Nice. The best headline I’ve seen on the draw so far was from the Sun newspaper in the UK: Best English group since the Beatles.

England are apparently brimming with confidence after drawing Algeria, Slovenia and the USA. By contrast, South Africa “have a mountain to climb” after drawing Mexico, Uruguay and France. I wonder if the South African public will let Thierry Henry forget about his “Hand of Frog”?

**
And then, since this is supposed to be partly a psychology blog, I will add in a quote I read yesterday on Freud by Joan Raphael-Leff, a psychoanalyst at Unversity College in London.
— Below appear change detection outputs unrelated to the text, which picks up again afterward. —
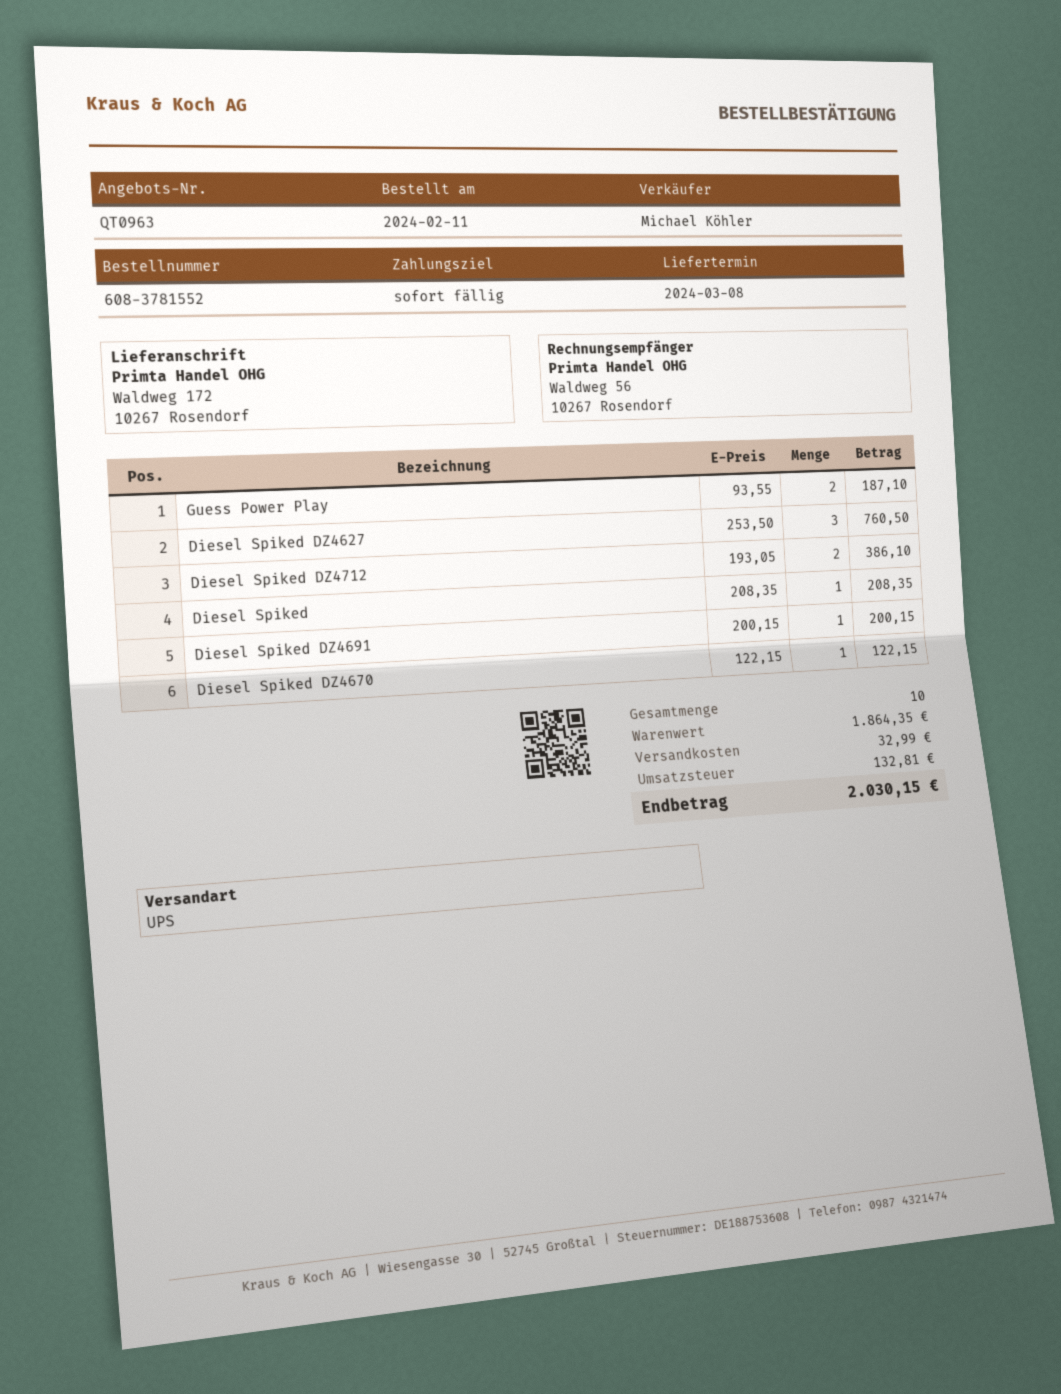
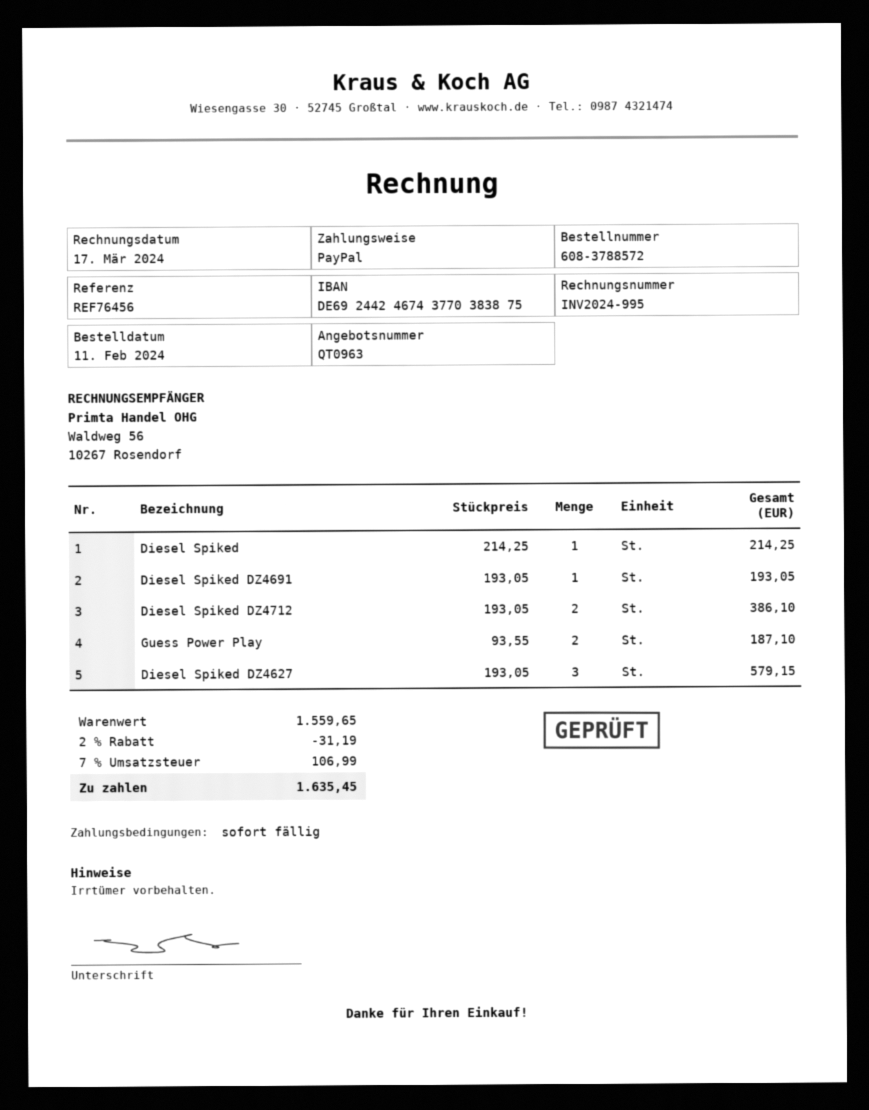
order number: 608-3781552 -> 608-3788572
Diesel Spiked DZ4627: 3 x 253.50 = 760.50 -> 3 x 193.05 = 579.15
Diesel Spiked: 1 x 208.35 = 208.35 -> 1 x 214.25 = 214.25
Diesel Spiked DZ4691: 1 x 200.15 = 200.15 -> 1 x 193.05 = 193.05
Diesel Spiked DZ4670: 1 x 122.15 = 122.15 -> none
subtotal: 1864.35 -> 1559.65
discount: none -> 2% = 31.19
shipping: 32.99 -> none
tax: 132.81 -> 106.99
total: 2030.15 -> 1635.45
My thesis is that for Freud Egypt plays an ambiguous and complex role as (unconscious) representation of the ‘dark continent’ – repudiated realm of the uncanny archaic mother / primordial ‘eternal feminine’. I suggest that his periodic preoccupation with ancient Egypt constitutes a particular form of unconscious repetition, which he called ‘return of the repressed’, and today we would link with revival of a filigree of implicit configurations, or dissociated memories. Association with traumatic events relating to his own earliest years induced avoidance of the Isis / Osiris / Horus myth with its evocative reminders of generational confusions, incestuous passions, fragmentation and fratricidal violence. This terrifying narrative rooted not in the phallic supremacy Freud chose to privilege but in maternal magic and integration of feminine powers of intuition as aspects of the masculine self. (from the journal parallax, 2007)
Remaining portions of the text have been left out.